Segment Open
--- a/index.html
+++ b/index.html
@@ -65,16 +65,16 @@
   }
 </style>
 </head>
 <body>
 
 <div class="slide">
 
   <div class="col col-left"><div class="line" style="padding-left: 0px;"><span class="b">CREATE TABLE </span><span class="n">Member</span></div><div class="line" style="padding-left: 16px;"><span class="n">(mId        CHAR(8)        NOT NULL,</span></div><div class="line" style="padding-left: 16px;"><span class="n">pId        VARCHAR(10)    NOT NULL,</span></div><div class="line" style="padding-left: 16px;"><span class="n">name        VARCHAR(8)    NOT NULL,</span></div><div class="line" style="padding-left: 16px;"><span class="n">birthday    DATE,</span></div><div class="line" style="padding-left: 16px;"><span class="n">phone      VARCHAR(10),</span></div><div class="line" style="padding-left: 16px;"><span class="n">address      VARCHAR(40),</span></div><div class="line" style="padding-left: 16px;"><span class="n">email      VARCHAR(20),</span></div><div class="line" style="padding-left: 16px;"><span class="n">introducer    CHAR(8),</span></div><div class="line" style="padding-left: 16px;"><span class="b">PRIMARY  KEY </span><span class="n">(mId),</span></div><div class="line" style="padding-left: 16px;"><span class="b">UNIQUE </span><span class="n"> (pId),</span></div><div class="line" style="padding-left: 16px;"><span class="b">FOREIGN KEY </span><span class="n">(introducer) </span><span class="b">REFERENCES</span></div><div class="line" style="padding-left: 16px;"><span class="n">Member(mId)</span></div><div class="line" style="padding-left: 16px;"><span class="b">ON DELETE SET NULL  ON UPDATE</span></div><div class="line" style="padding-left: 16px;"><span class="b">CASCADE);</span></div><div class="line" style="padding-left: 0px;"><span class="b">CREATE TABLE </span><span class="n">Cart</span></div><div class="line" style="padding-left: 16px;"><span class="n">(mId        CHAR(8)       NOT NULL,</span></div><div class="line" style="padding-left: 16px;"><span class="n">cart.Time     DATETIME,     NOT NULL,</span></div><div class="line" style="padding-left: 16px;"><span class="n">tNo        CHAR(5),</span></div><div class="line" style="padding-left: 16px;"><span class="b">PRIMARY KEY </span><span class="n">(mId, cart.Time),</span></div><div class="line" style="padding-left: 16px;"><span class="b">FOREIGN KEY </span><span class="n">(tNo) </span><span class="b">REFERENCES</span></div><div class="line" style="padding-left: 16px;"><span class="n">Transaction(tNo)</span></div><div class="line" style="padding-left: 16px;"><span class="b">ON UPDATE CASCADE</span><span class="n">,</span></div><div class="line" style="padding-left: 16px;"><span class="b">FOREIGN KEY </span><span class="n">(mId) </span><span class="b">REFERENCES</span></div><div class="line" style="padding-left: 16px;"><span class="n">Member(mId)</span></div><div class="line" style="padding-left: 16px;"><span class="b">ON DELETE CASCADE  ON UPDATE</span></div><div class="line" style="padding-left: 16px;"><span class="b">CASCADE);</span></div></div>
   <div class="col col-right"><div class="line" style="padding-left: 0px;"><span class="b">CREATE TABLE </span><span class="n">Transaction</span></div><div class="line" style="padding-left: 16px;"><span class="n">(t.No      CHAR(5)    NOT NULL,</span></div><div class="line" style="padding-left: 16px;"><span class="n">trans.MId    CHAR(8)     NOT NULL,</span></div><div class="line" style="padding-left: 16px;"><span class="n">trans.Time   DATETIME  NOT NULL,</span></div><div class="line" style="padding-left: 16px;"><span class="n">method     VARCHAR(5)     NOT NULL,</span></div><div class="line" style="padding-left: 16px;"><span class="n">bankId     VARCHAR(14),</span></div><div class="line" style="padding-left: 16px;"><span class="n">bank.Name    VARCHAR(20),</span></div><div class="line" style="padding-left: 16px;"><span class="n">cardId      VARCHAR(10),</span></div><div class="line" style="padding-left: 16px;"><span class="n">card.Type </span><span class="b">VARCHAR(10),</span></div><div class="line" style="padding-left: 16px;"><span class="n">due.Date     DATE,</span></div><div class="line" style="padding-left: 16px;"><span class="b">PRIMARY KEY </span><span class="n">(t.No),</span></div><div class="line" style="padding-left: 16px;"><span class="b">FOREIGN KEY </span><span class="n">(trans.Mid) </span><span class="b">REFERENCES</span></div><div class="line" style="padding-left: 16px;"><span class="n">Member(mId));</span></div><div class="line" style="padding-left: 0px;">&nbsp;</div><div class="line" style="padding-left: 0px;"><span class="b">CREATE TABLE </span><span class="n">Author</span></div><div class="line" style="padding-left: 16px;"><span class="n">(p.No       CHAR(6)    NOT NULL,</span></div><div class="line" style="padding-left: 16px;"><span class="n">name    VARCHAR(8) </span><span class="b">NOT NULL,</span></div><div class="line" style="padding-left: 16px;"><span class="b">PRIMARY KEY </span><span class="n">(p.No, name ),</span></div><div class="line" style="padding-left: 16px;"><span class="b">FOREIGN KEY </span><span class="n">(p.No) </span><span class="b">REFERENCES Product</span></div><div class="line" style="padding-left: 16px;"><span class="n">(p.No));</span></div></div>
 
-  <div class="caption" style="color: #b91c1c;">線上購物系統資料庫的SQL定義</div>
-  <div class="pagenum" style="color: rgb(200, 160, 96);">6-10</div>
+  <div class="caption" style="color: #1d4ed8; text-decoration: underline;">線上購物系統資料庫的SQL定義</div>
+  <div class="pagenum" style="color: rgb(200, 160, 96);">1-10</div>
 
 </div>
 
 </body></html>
Segment Closed
= Task statement =
Say how many lines above contain the string "caption", writing only the number.

= Output for this exercise =
2